El último vuelo partió a México ayer martes del aeropuerto internacional Juan Santamaría, en San José, y en este grupo se incluyó a 50 migrantes que no tenían dinero suficiente para costear su viaje, por lo que requirieron del apoyo de organismos internacionales.
El Ministerio de Exteriores de Costa Rica dijo que con este viaje se da por finalizado el traslado de 4 mil 817 migrantes que contaban con la visa extraordinaria de tránsito para permanecer en el país, luego de que Nicaragua decidiera cerrar el paso por su frontera el 13 de noviembre.
En total, Costa Rica otorgó 7 mil 802 visas, por lo que las autoridades estiman que los restantes 2 mil 985 migrantes decidieron no esperar a ser parte de este operativo y continuaron su camino de manera ilegal, probablemente con ayuda de “coyotes”.
Ahora solo queda por resolver la situación de otros 50 cubanos que ingresaron al país de manera irregular tras la negativa del Gobierno costarricense a recibir a más migrantes luego del 18 de diciembre. Estos migrantes presentaron un recurso ante la Sala Constitucional de la Corte Suprema de Justicia y ahora las autoridades están en busca de un “tercer país” que los reciba, para evitar su deportación directa a Cuba.

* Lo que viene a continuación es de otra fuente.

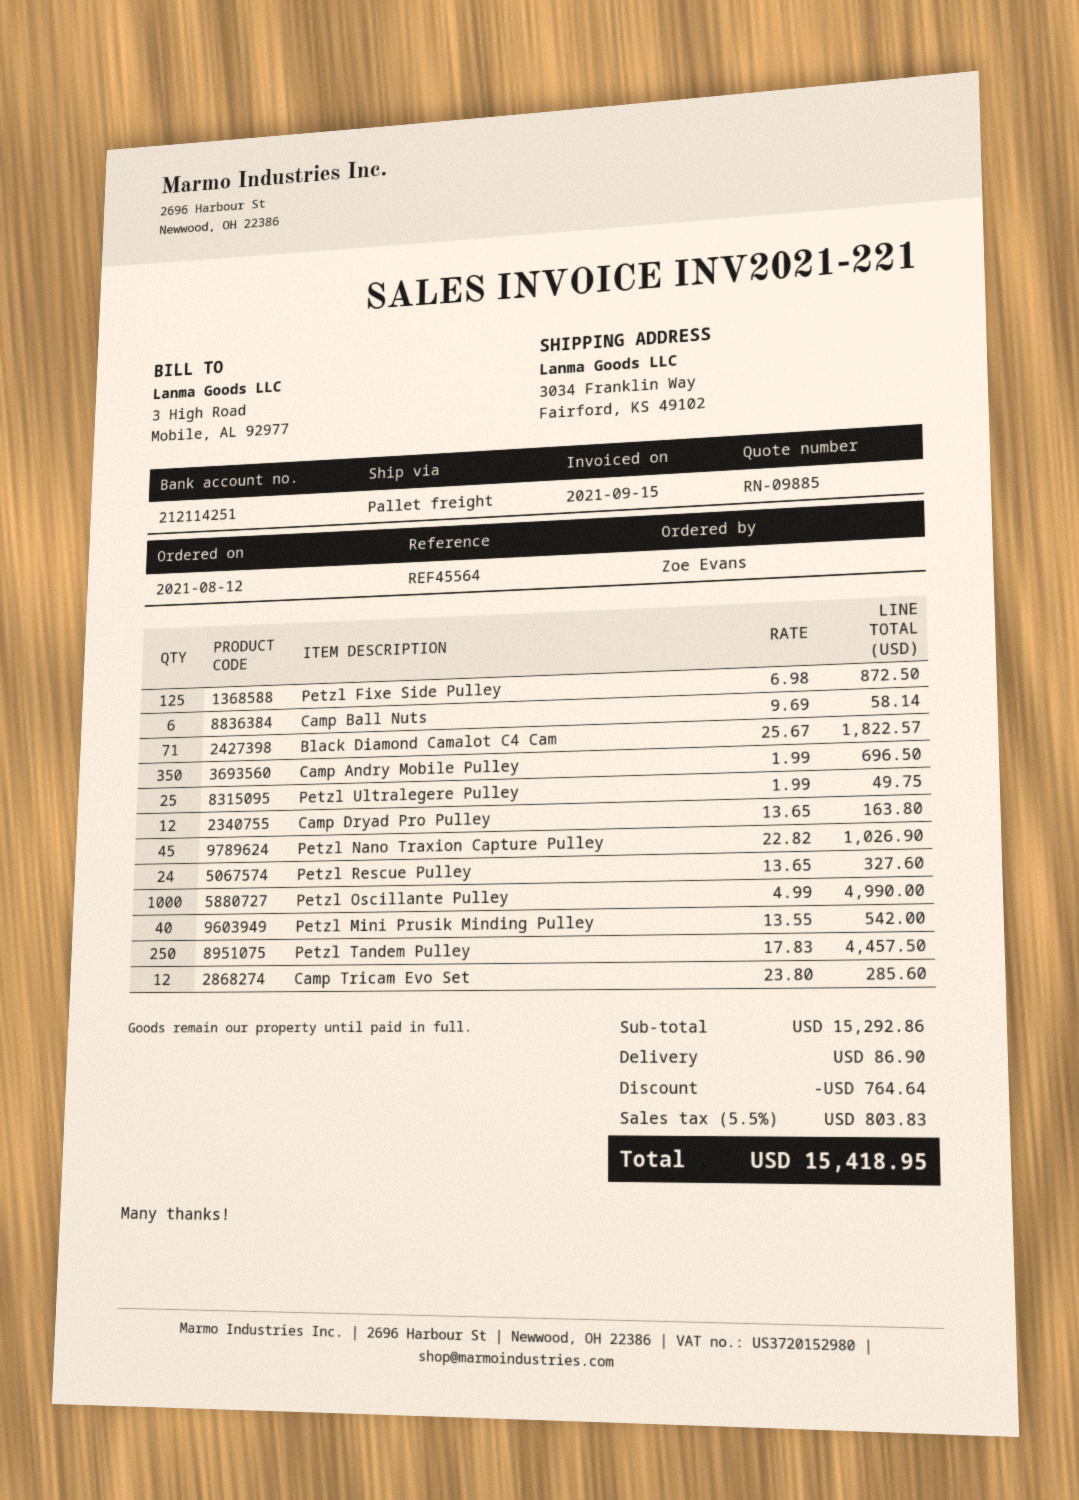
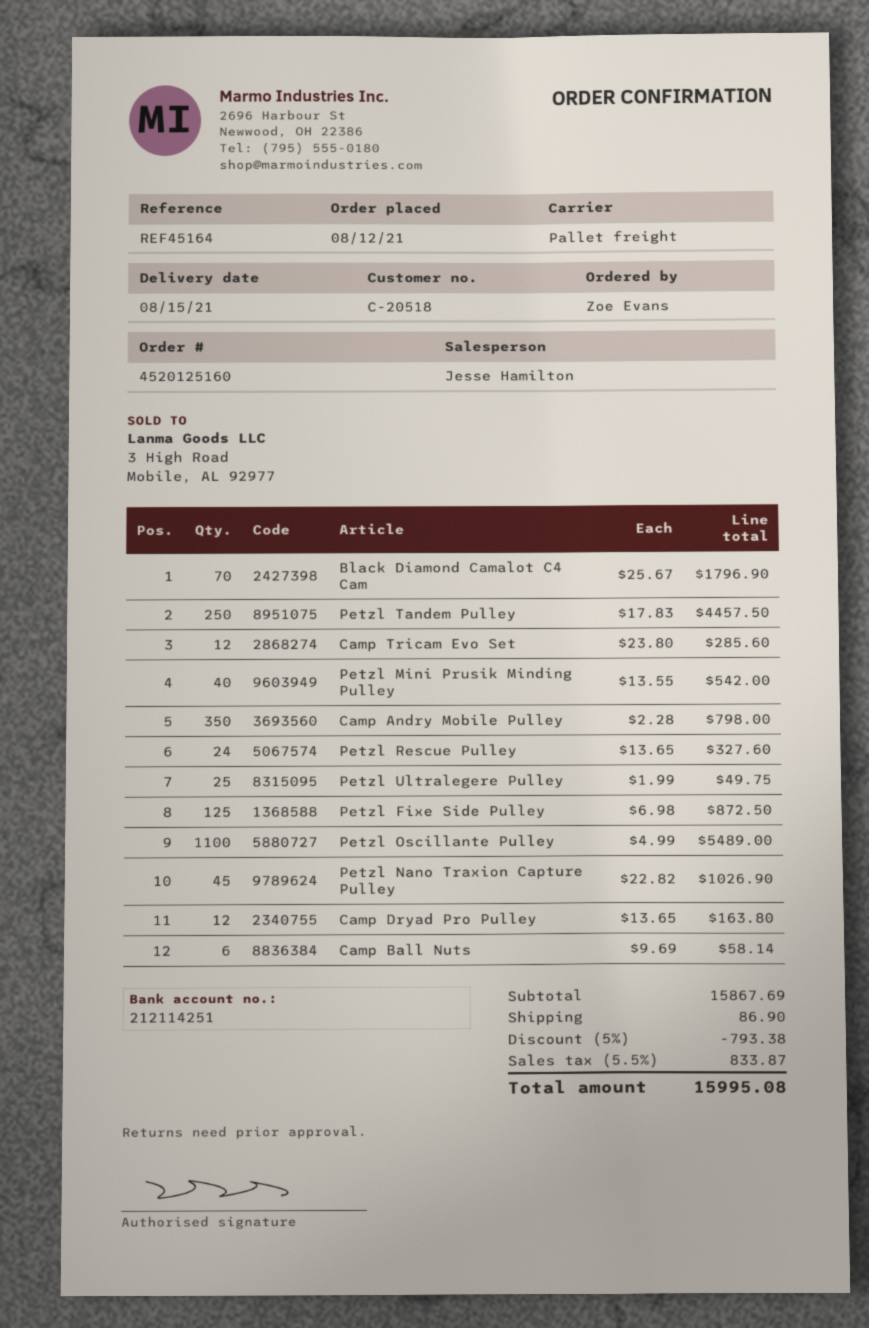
reference: REF45564 -> REF45164
Black Diamond Camalot C4 Cam: 71 x 25.67 = 1822.57 -> 70 x 25.67 = 1796.90
Camp Andry Mobile Pulley: 350 x 1.99 = 696.50 -> 350 x 2.28 = 798.00
Petzl Oscillante Pulley: 1000 x 4.99 = 4990.00 -> 1100 x 4.99 = 5489.00
subtotal: 15292.86 -> 15867.69
discount: 764.64 -> 793.38
tax: 5.5% = 803.83 -> 5.5% = 833.87
total: 15418.95 -> 15995.08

El operativo de traslado se inició el pasado 12 de enero con vuelos hacia El Salvador, desde donde los cubanos debían continuar por tierra cruzando Guatemala y México hasta alcanzar territorio estadounidense. Posteriormente se habilitaron los vuelos directos a Ciudad Juárez y otras localidades; que según las autoridades mexicanas suman un total de 38.